Newtecpoly administrative director Colin Barker, who is also CEO of the two PolyWaste companies, told Plastics News the first mixer-melter, dubbed ‘the green machine,’ is a prototype. It converts contaminated, mixed plastic to a homogenous molten plastic ready for processing.

“Traditionalists say you can’t mix polymers in extruders, but PolyWaste recycling technology effectively produces a plastic composite made from mixed and soiled film and rigid plastic source materials,” Barker said.

It can tolerate products from multiple commercial, industrial, agricultural and domestic waste streams. Polyethylene and polypropylene can go directly into the mixer-melter, and Barker said PolyWaste is currently lab testing PVC to see if it is suitable.

Newtecpoly is now developing downstream processing lines so other potential licensees can see the mixer-melter technology in action.

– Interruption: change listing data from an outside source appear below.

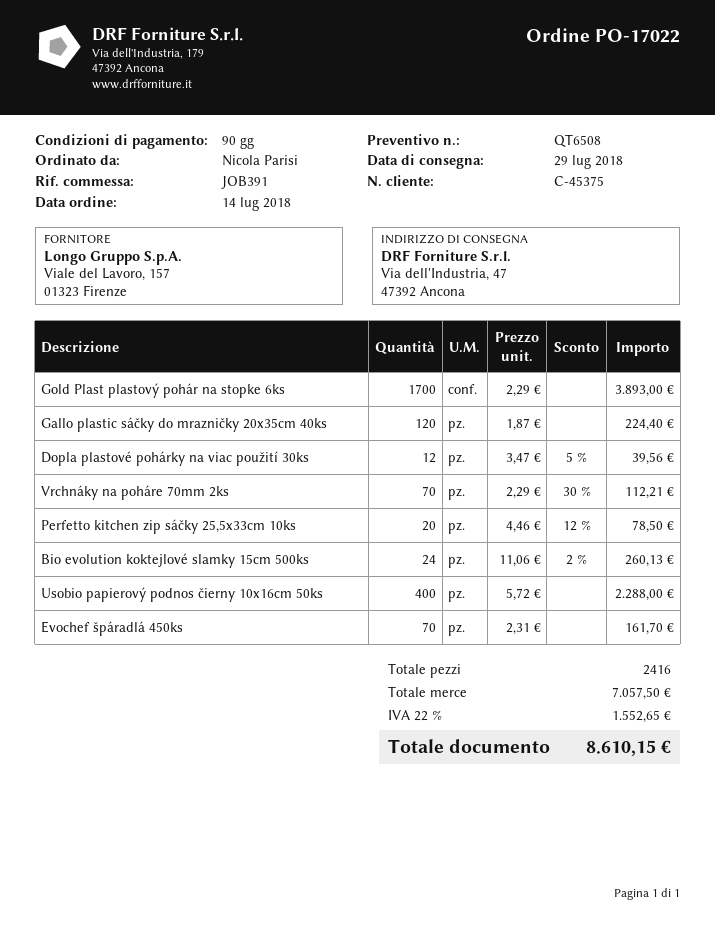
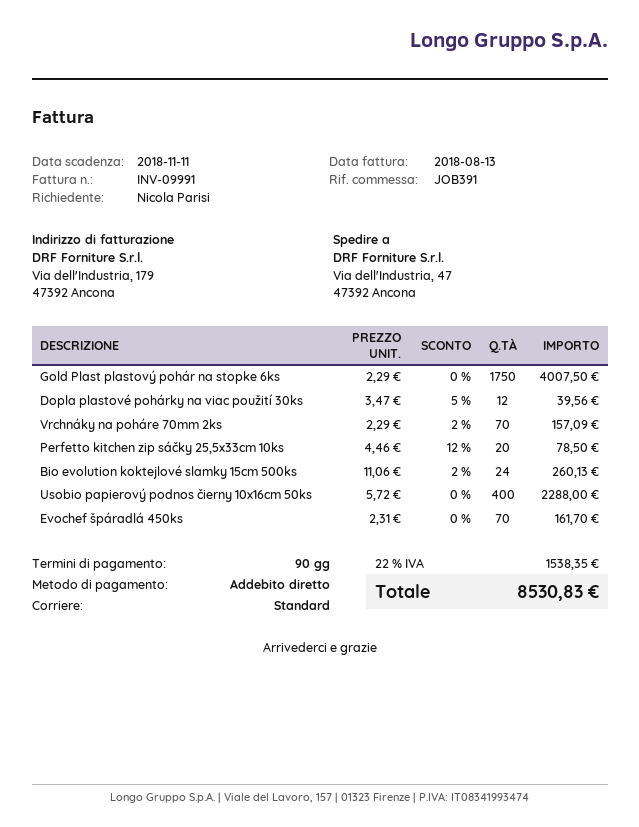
Gold Plast plastový pohár na stopke 6ks: 1700 x 2.29 = 3893.00 -> 1750 x 2.29 = 4007.50
Gallo plastic sáčky do mrazničky 20x35cm 40ks: 120 x 1.87 = 224.40 -> none
Vrchnáky na poháre 70mm 2ks: 70 x 2.29 - 30% = 112.21 -> 70 x 2.29 - 2% = 157.09
tax: 22% = 1552.65 -> 22% = 1538.35
total: 8610.15 -> 8530.83

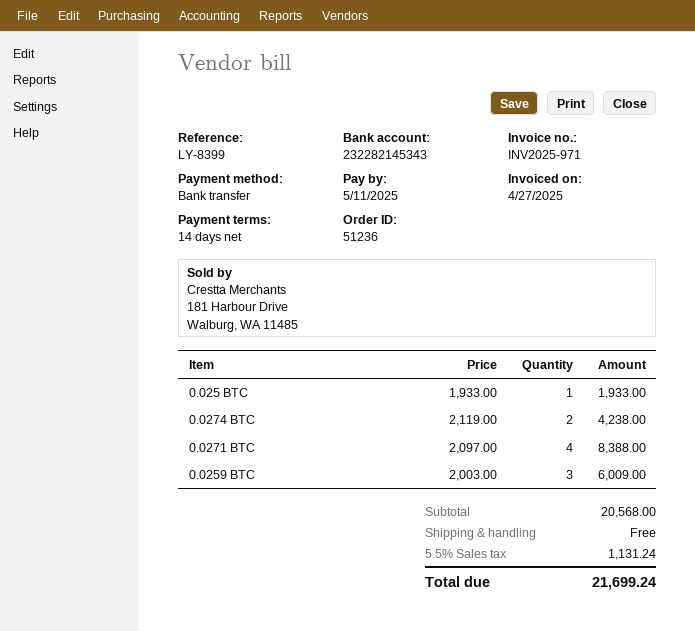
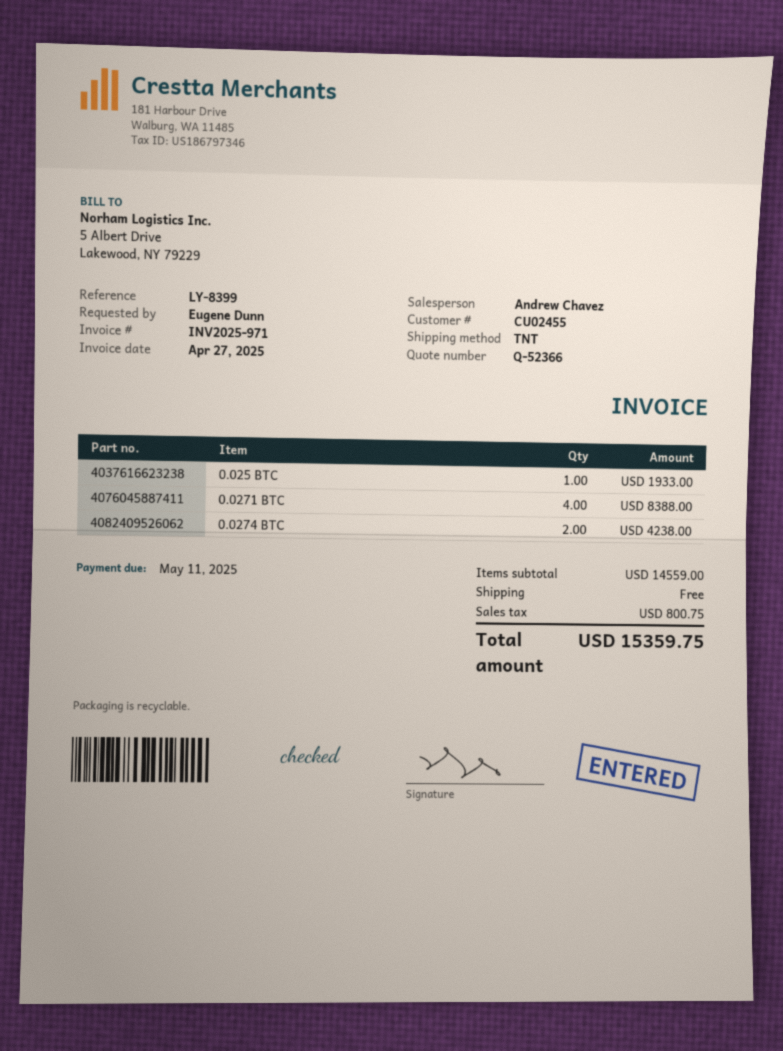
0.0259 BTC: 3 for 6009.00 -> none
subtotal: 20568.00 -> 14559.00
tax: 1131.24 -> 800.75
total: 21699.24 -> 15359.75

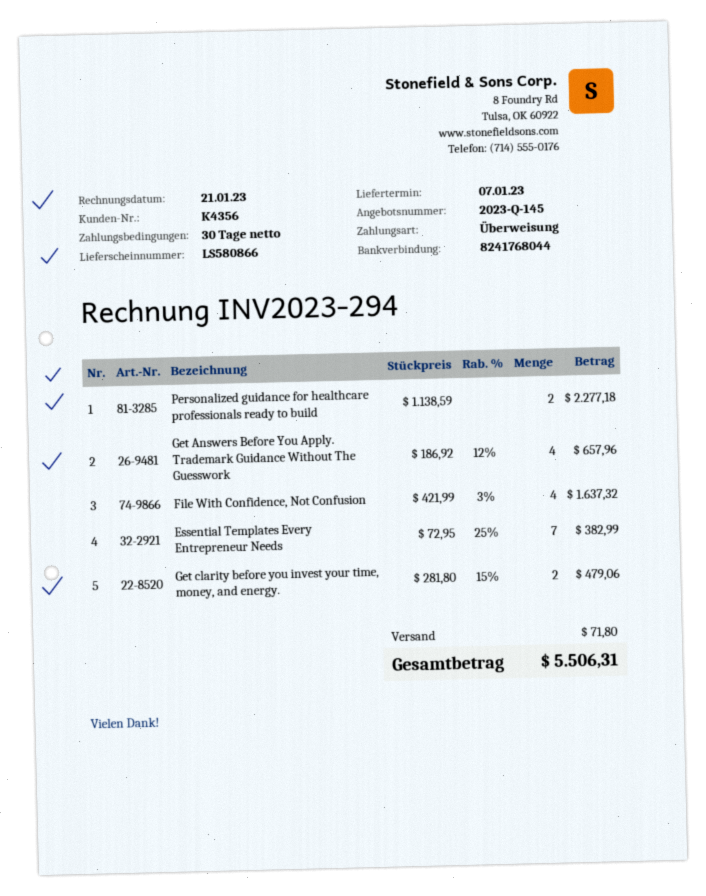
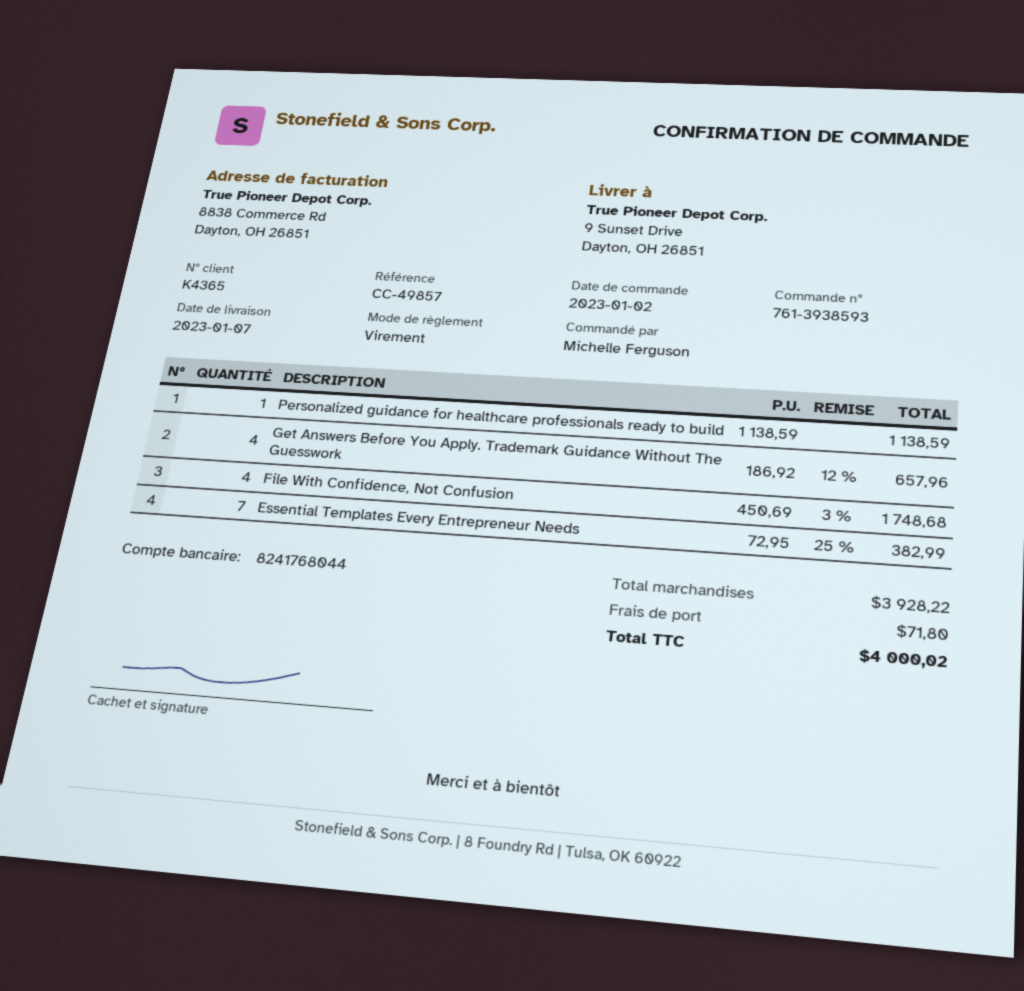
customer number: K4356 -> K4365
Personalized guidance for healthcare professionals ready to build: 2 x 1138.59 = 2277.18 -> 1 x 1138.59 = 1138.59
File With Confidence, Not Confusion: 4 x 421.99 - 3% = 1637.32 -> 4 x 450.69 - 3% = 1748.68
Get clarity before you invest your time, money, and energy.: 2 x 281.80 - 15% = 479.06 -> none
total: 5506.31 -> 4000.02

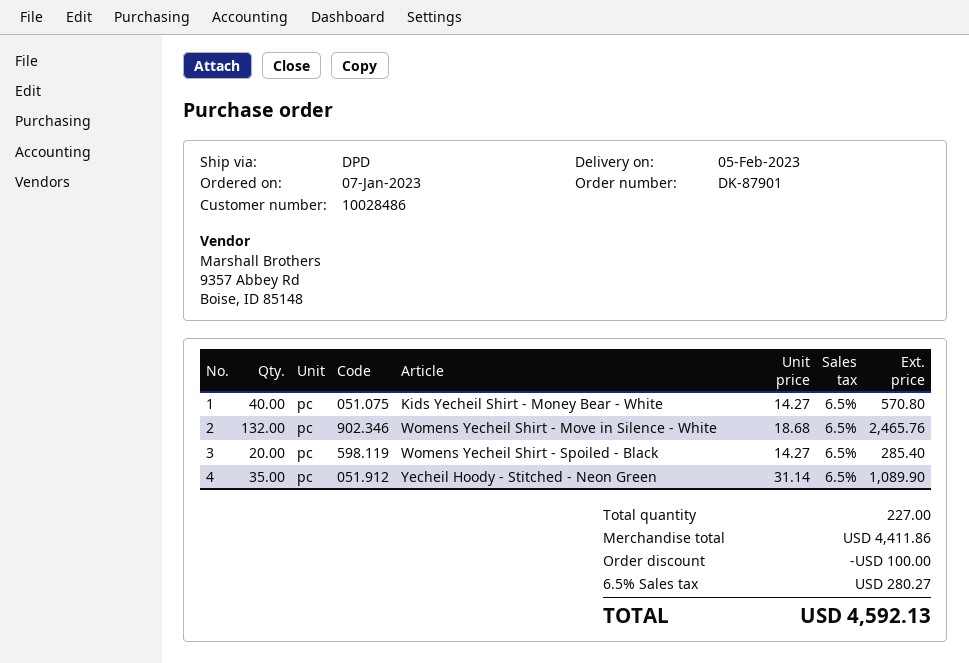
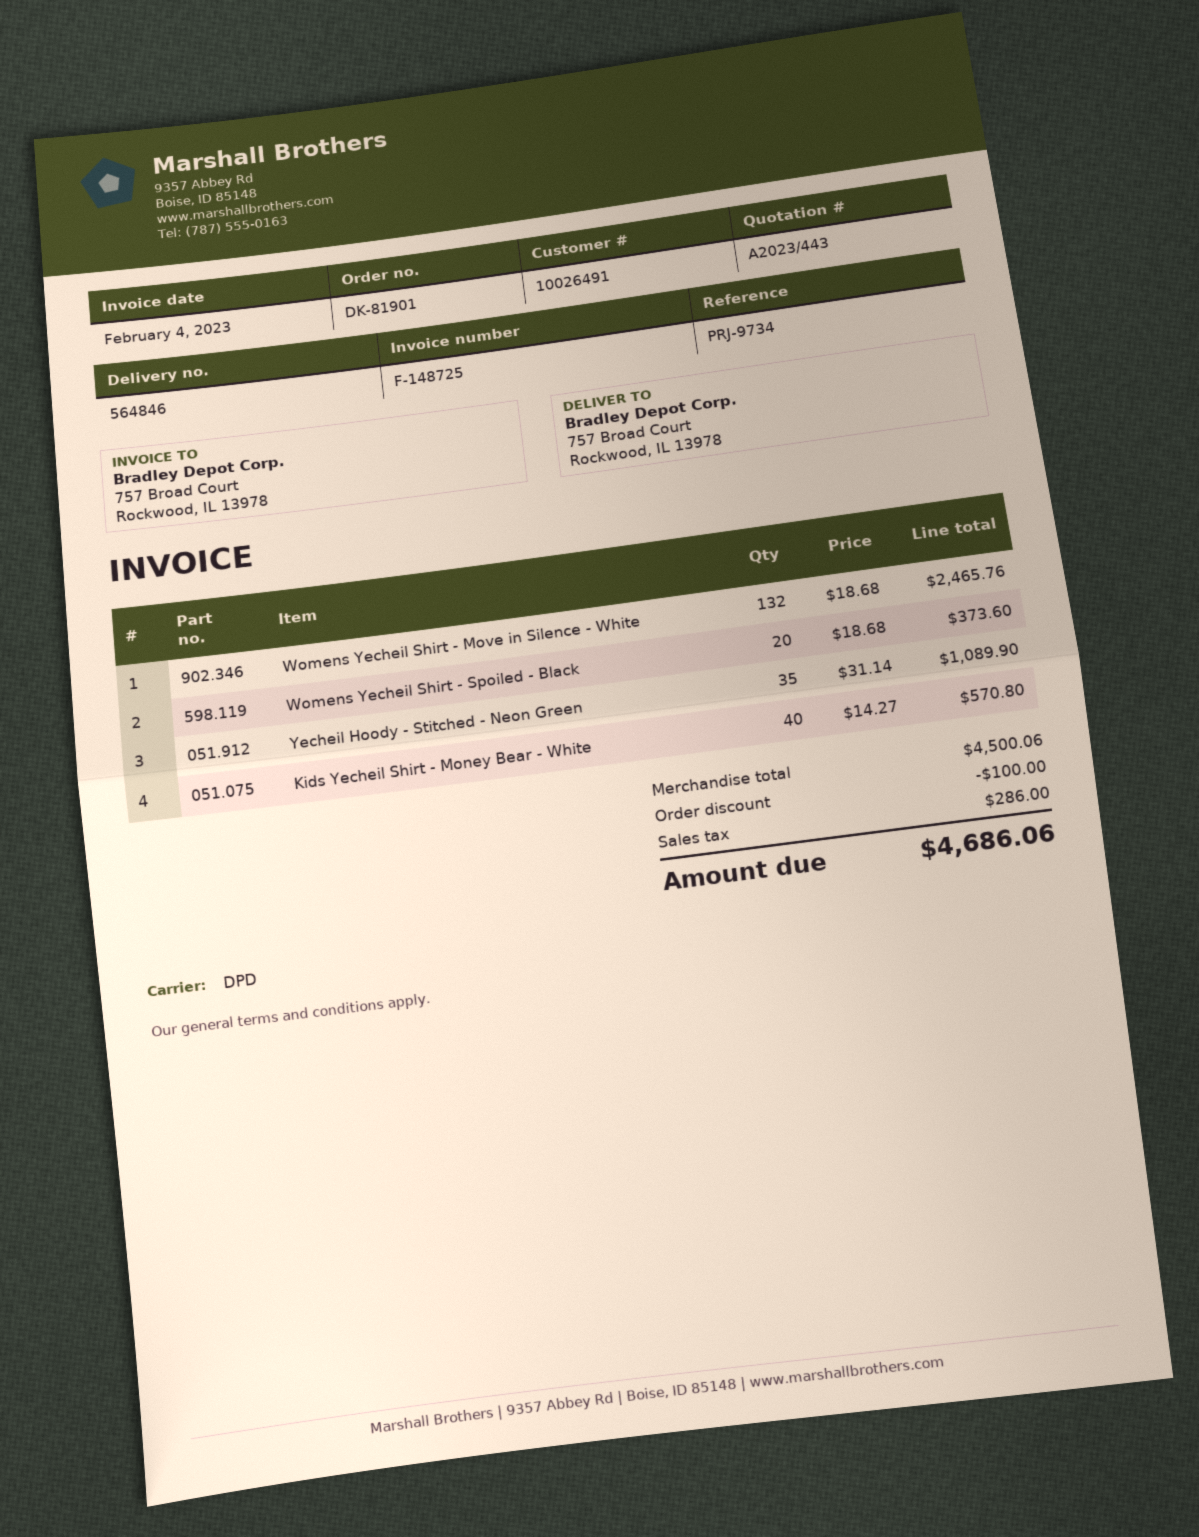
order number: DK-87901 -> DK-81901
customer number: 10028486 -> 10026491
Womens Yecheil Shirt - Spoiled - Black: 20 x 14.27 = 285.40 -> 20 x 18.68 = 373.60
subtotal: 4411.86 -> 4500.06
tax: 280.27 -> 286.00
total: 4592.13 -> 4686.06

Barker said Newtecpoly will have a fully operational extrusion line in August and he expects to have rotational molding operations by December.

The process is cheaper than traditional recycling because it avoids the need to clean the plastic, Barker said. For now, Newtecpoly’s eWood plastic lumber is subsidizing development of the PolyWaste technology.

The eWood planks and garden products are made mainly from recycled ABS collected from old computers, printers, televisions and other electronic equipment. Newtecpoly bought the eWood business in December 2014 and relocated it from Melbourne.